Auriez-vous pu choisir le sexe de vos enfants?

(Jules) On aurait pu, mais c’était avec un labo privé c’était extrêmement cher.

(Jim) Nous étions un peu déçus au début de ne pas avoir un garçon, mais finalement c’est bien aussi, et puis quand les filles inviteront leurs amies pour des pyjamas parties, ce sera plus simple vis à vis des parents, ils n’auront pas d’arrière-pensée à laisser leurs enfants chez des papas gays (rire)…

Y a t’il des choses qui vous paraissent compliquées dans votre expérience?

(Jim) Pour l’instant ça va, nous rencontrons des gens très compréhensifs, j’avais un peu peur pour le moment où Agatha rentrerait à l’école, mais là ça se passe bien, les enfants de cet âge ne sont absolument pas dans le jugement. La dernière fois, je suis passée la chercher à un anniversaire, une autre petite fille que je ne connaissais pas lui à dit “c’est ton papa et ta maman qui viennent te chercher?” et Agatha a répondu “moi je n’ai pas de maman, j’ai deux papas”. “Ah bon” a dit la petite fille “d’accord!” et elles ont continué à jouer.

(Jules) Nous essayons de faire en sorte de normaliser la situation le plus possible. J’aimerais bien qu’on soit moins isolés qu’on ait d’autres parents comme nous autour de nous, mais nous n’avons pas d’amis gays qui aient des enfants de leurs âges. Cela revient tellement cher que nous sommes un des rares couples de notre entourage à avoir sur recours à la GPA.

Justement, on n’a pas parlé de coût, combien coûte une GPA en Afrique du Sud? Avez-vous essayé de voir si vous pouviez y avoir recours dans un autre pays ?

(Jules) J’ai regardé brièvement ce que ça pourrait nous coûter aux Etats-Unis, pour que les filles puissent éventuellement avoir un passeport, si elles voulaient y faire leurs études plus tard, mais les prix sur les sites étaient tellement prohibitifs, qu’on a préféré faire ça ici.

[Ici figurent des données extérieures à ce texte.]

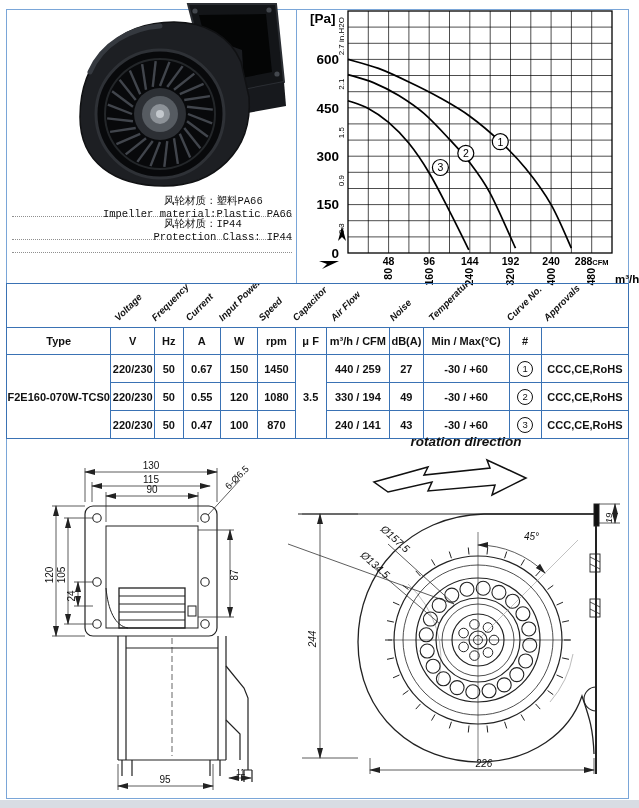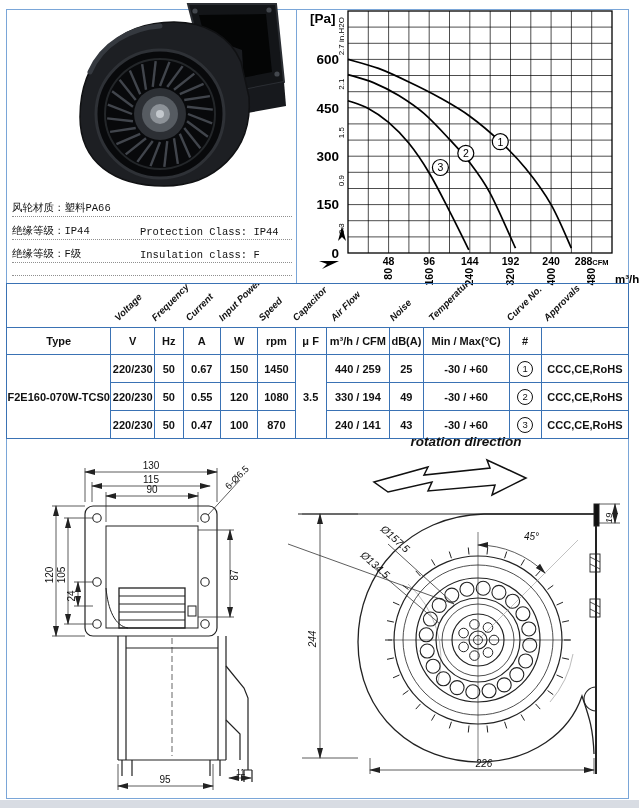--- a/index.html
+++ b/index.html
@@ -11,7 +11,7 @@
   .photo-wrap{position:absolute;left:42px;top:2px;width:252px;height:186px;}
   .specs{position:absolute;left:12px;top:194px;width:280px;}
   .spec-row{display:flex;align-items:flex-end;height:21px;border-bottom:1px dotted #8f8f8f;
-            font-family:"Liberation Mono",monospace;font-size:10.5px;padding-bottom:1px;}
+            font-family:"Liberation Mono",monospace;font-size:10.5px;padding-bottom:1px;flex-direction:column;}
   .spec-cn{width:128px;white-space:nowrap;}
   .spec-en{white-space:nowrap;}
   .spec-empty{height:12px;border-bottom:1px dotted #8f8f8f;}

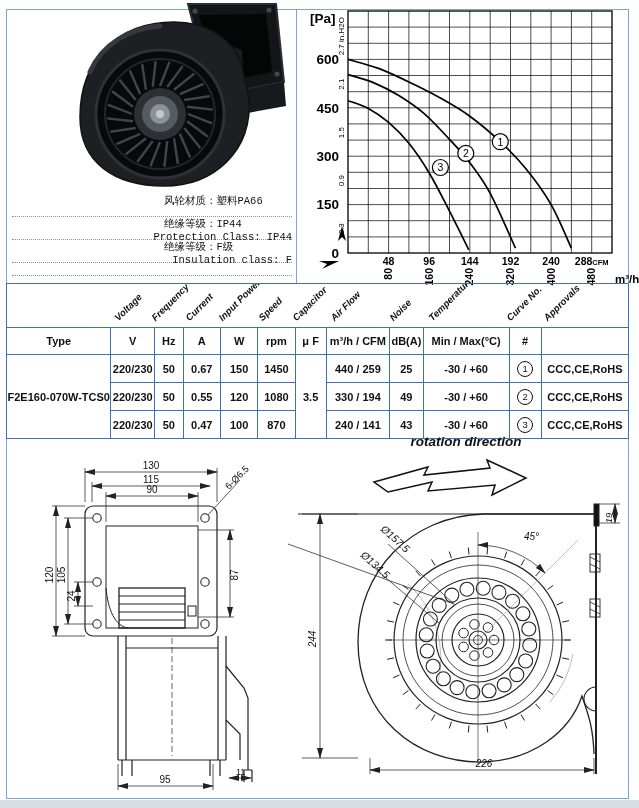--- a/index.html
+++ b/index.html
@@ -97,6 +97,7 @@
   <div class="specs">
     <div class="spec-row">
       <span class="spec-cn">风轮材质：塑料PA66</span>
+      <span class="spec-en">Impeller material:Plastic PA66</span>
     </div>
     <div class="spec-row">
       <span class="spec-cn">绝缘等级：IP44</span>

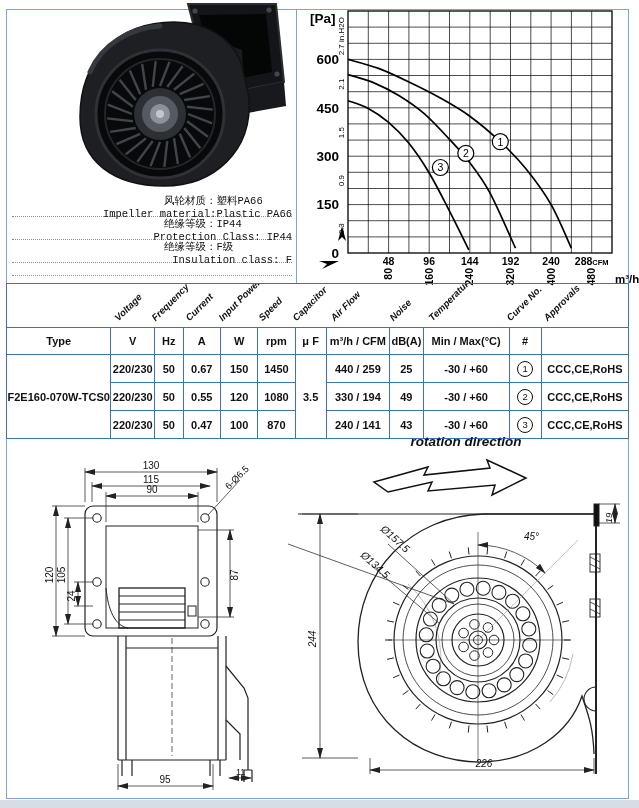--- a/index.html
+++ b/index.html
@@ -100,7 +100,7 @@
       <span class="spec-en">Impeller material:Plastic PA66</span>
     </div>
     <div class="spec-row">
-      <span class="spec-cn">绝缘等级：IP44</span>
+      <span class="spec-cn">风轮材质：IP44</span>
       <span class="spec-en">Protection Class: IP44</span>
     </div>
     <div class="spec-row">

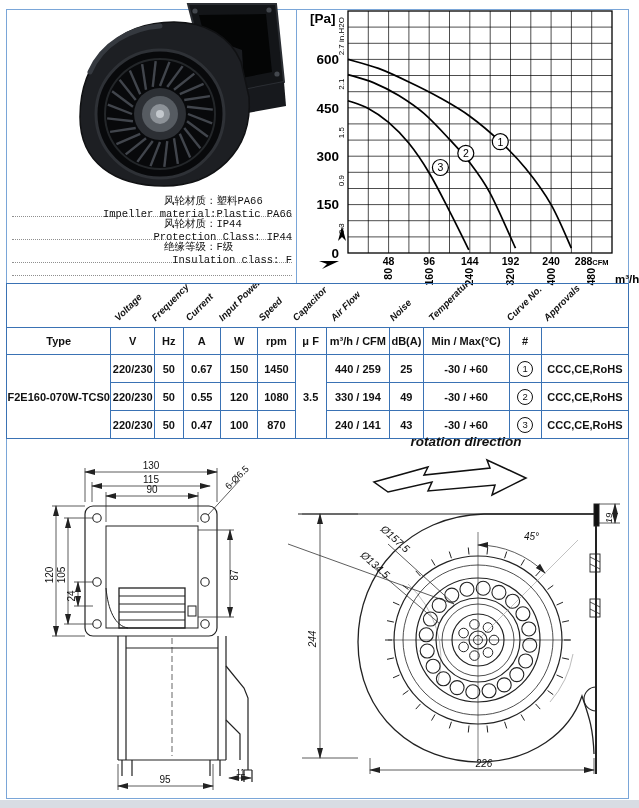--- a/index.html
+++ b/index.html
@@ -102,10 +102,6 @@
     <div class="spec-row">
       <span class="spec-cn">风轮材质：IP44</span>
       <span class="spec-en">Protection Class: IP44</span>
-    </div>
-    <div class="spec-row">
-      <span class="spec-cn">绝缘等级：F级</span>
-      <span class="spec-en">Insulation class: F</span>
     </div>
     <div class="spec-empty"></div>
   </div>

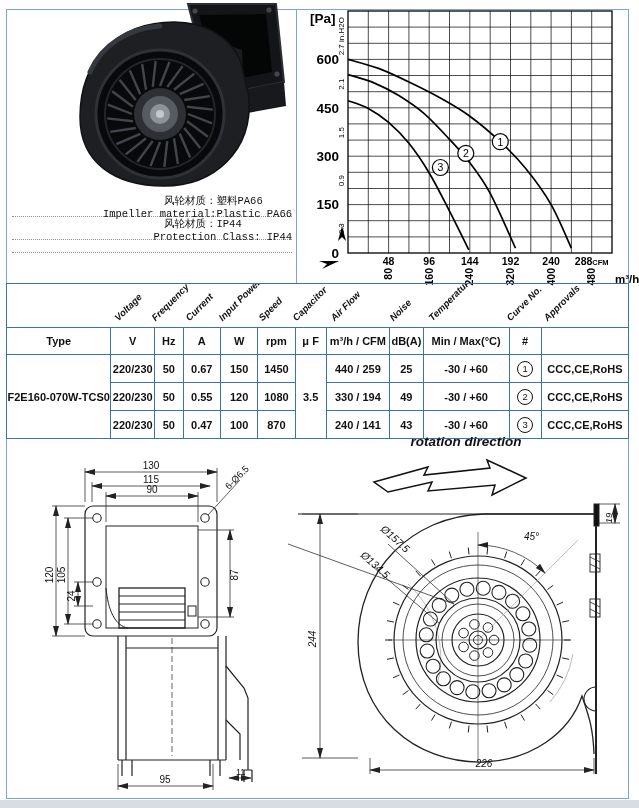--- a/index.html
+++ b/index.html
@@ -202,7 +202,7 @@
       <td>1450</td>
       <td rowspan="3">3.5</td>
       <td>440 / 259</td>
-      <td>25</td>
+      <td>27</td>
       <td>-30 / +60</td>
       <td><span class="circle-num">1</span></td>
       <td class="approvals-cell">CCC,CE,RoHS</td>

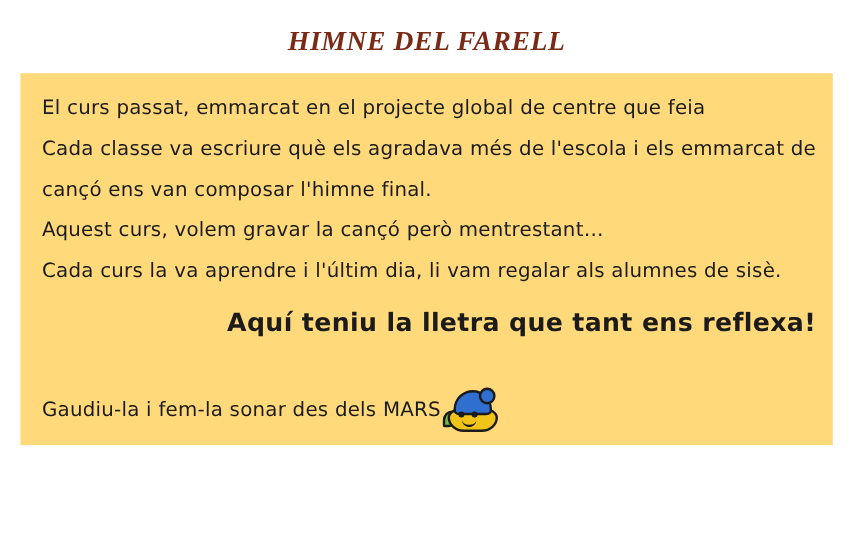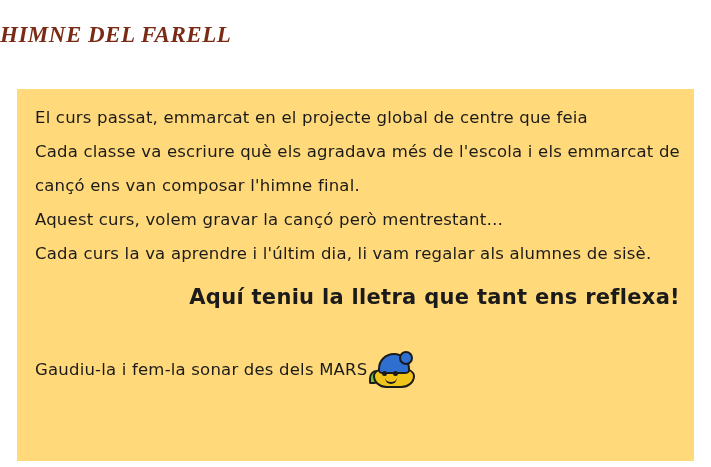--- a/index.html
+++ b/index.html
@@ -24,7 +24,7 @@
     left: 0;
     top: 22px;
     width: 711px;
-    text-align: left;
+    text-align: center;
     font-family: "Liberation Serif", serif;
     font-weight: bold;
     font-style: italic;

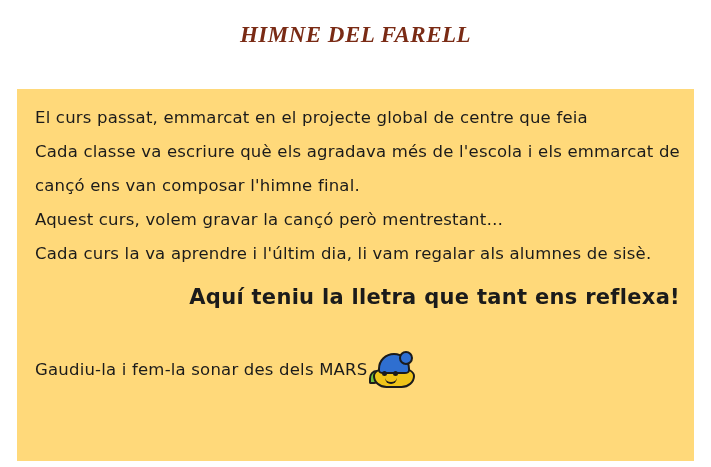--- a/index.html
+++ b/index.html
@@ -35,9 +35,9 @@
   .panel {
     position: absolute;
     left: 17px;
-    top: 89px;
+    top: 61px;
     width: 677px;
-    height: 372px;
+    height: 310px;
     background: #ffd97a;
   }
   .body-text {

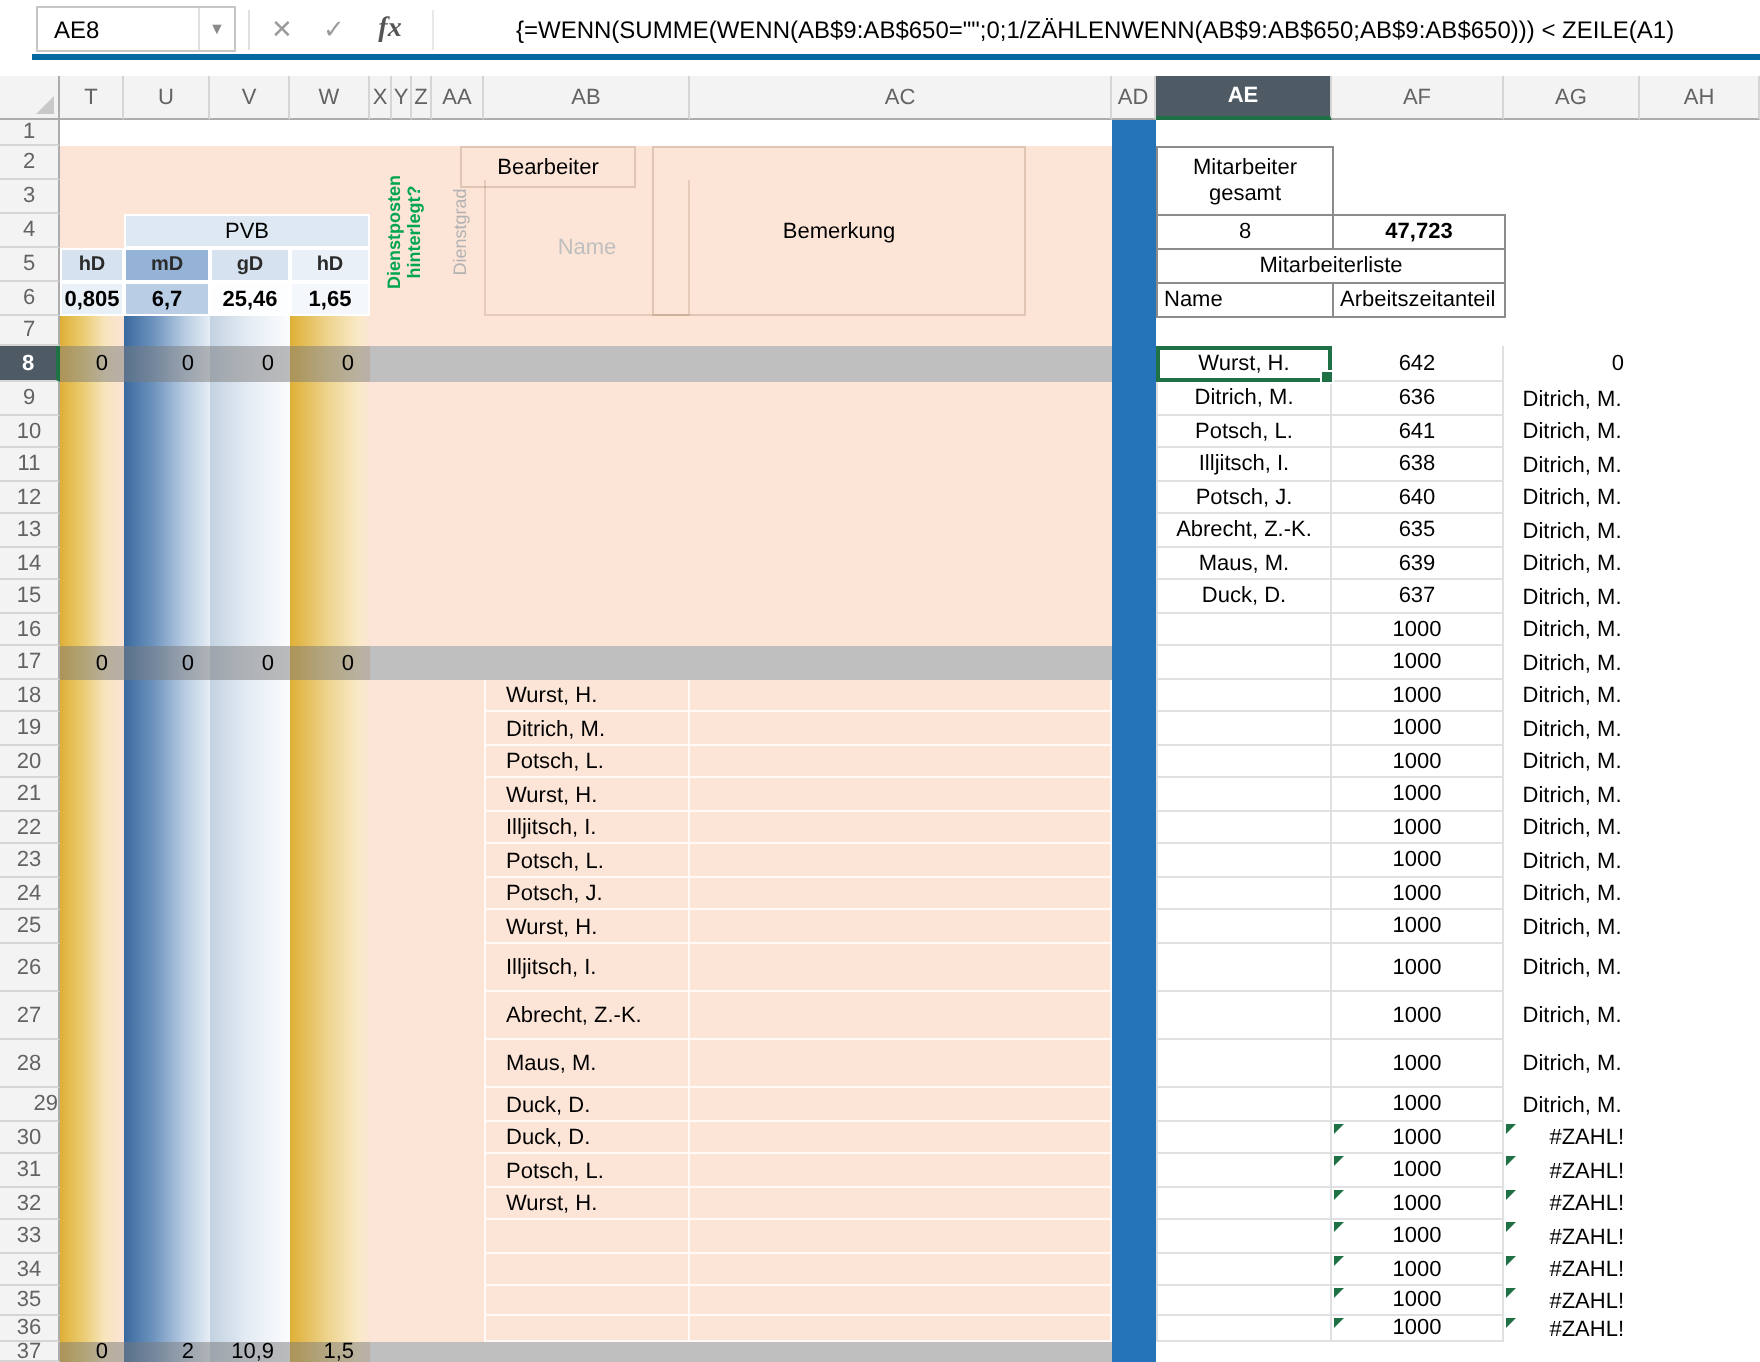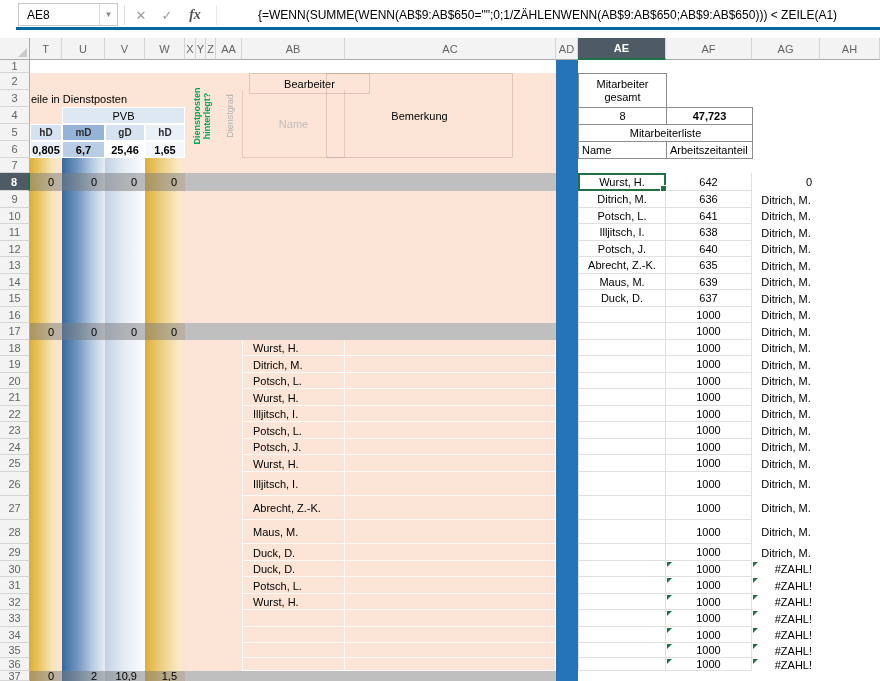--- a/index.html
+++ b/index.html
@@ -65,7 +65,7 @@
   
   .anteile{left:31px;top:52px;width:230px;height:17px}
   .anteile>span{text-align:left}
-  .bearbeiter{left:249px;top:35px;width:121px;height:21px;border:1px solid rgba(140,105,75,0.25)}
+  .bearbeiter{left:230px;top:35px;width:88px;height:21px;border:1px solid rgba(140,105,75,0.25)}
   .pvb{left:62px;top:69px;width:123px;height:17px;background:#DEE8F3;border:1px solid #fff}
   .subh{top:86px;height:17px;font-weight:700;font-size:10px;color:#2b2b2b;border:1px solid #fff}
   .sub-t{left:30px;width:32px;background:#D7E2F0}

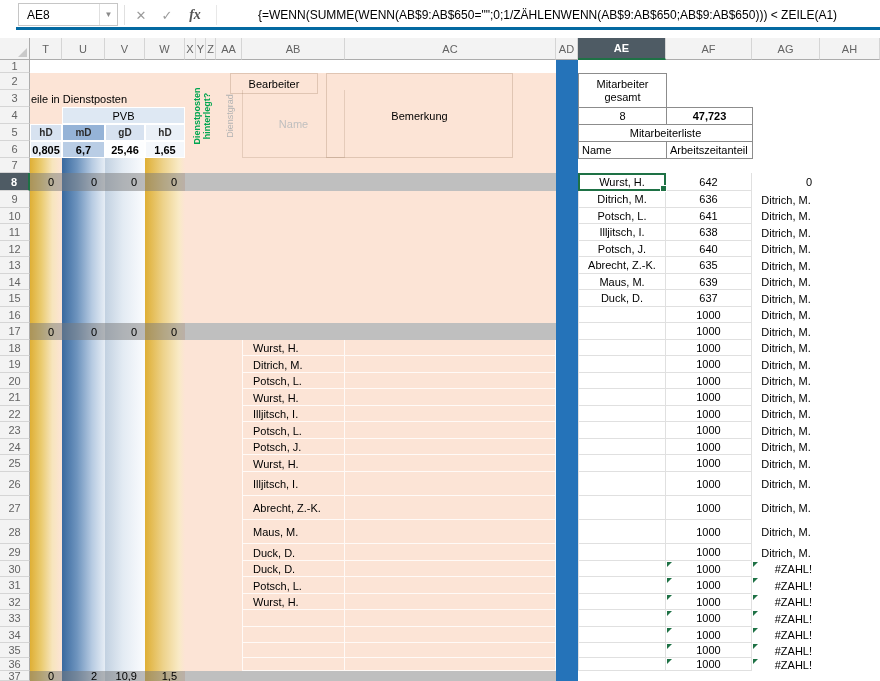--- a/index.html
+++ b/index.html
@@ -148,9 +148,6 @@
 
   <div class="corner"></div>
 
-  <div class="cell anteile">
-    <span>eile in Dienstposten</span>
-    </div>
   <div class="cell bearbeiter">
     <span>Bearbeiter</span>
     </div>

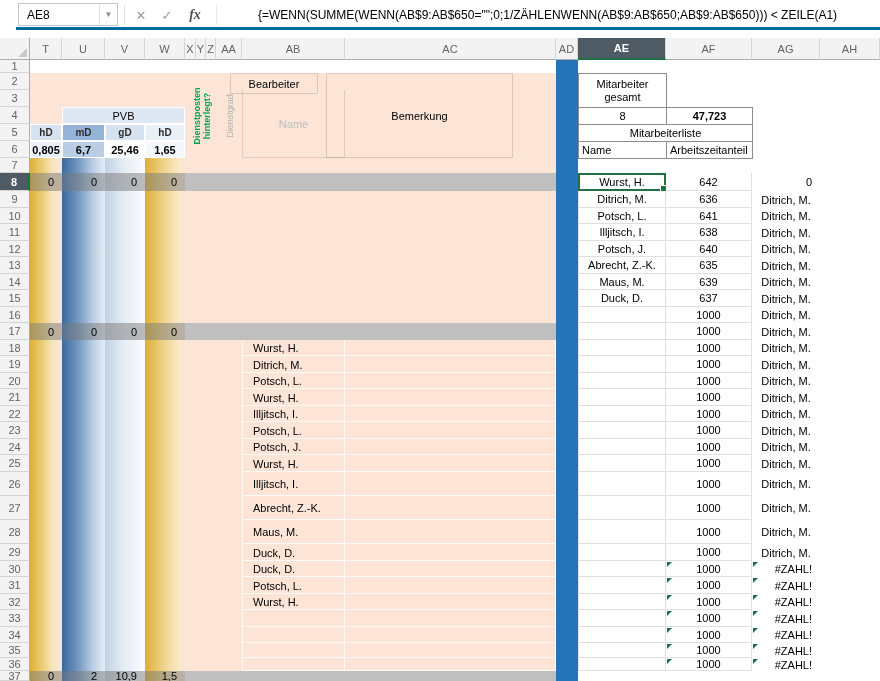--- a/index.html
+++ b/index.html
@@ -342,7 +342,7 @@
     <div class="rowhdr" style="left: 0px; top: 482px; width: 30px; height: 24px;">
       <span>28</span>
     </div>
-    <div class="rowhdr" style="left: 0px; top: 506px; width: 30px; height: 17px;">
+    <div class="rowhdr" style="left: 0px; top: 506px; width: 30px; height: 17px; justify-content: flex-end;">
       <span>29</span>
     </div>
     <div class="rowhdr" style="left: 0px; top: 523px; width: 30px; height: 16px;">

(Jim) Aux USA, pour une GPA il faut compter au moins 150 000 dollars. Ici, il faut provisionner 500 000 rands, c’est beaucoup moins cher (environ 36 000 dollars). Ca dépend du délai d’obtention de la grossesse. Nos grossesses nous ont coûté entre 300 000 et 600 000 rands. Il faut compter, la frais légaux, l’achat d’ovocytes, le défraiement de la gestatrice, les frais médicaux, et les frais d’agence… Tout ça s’additionne.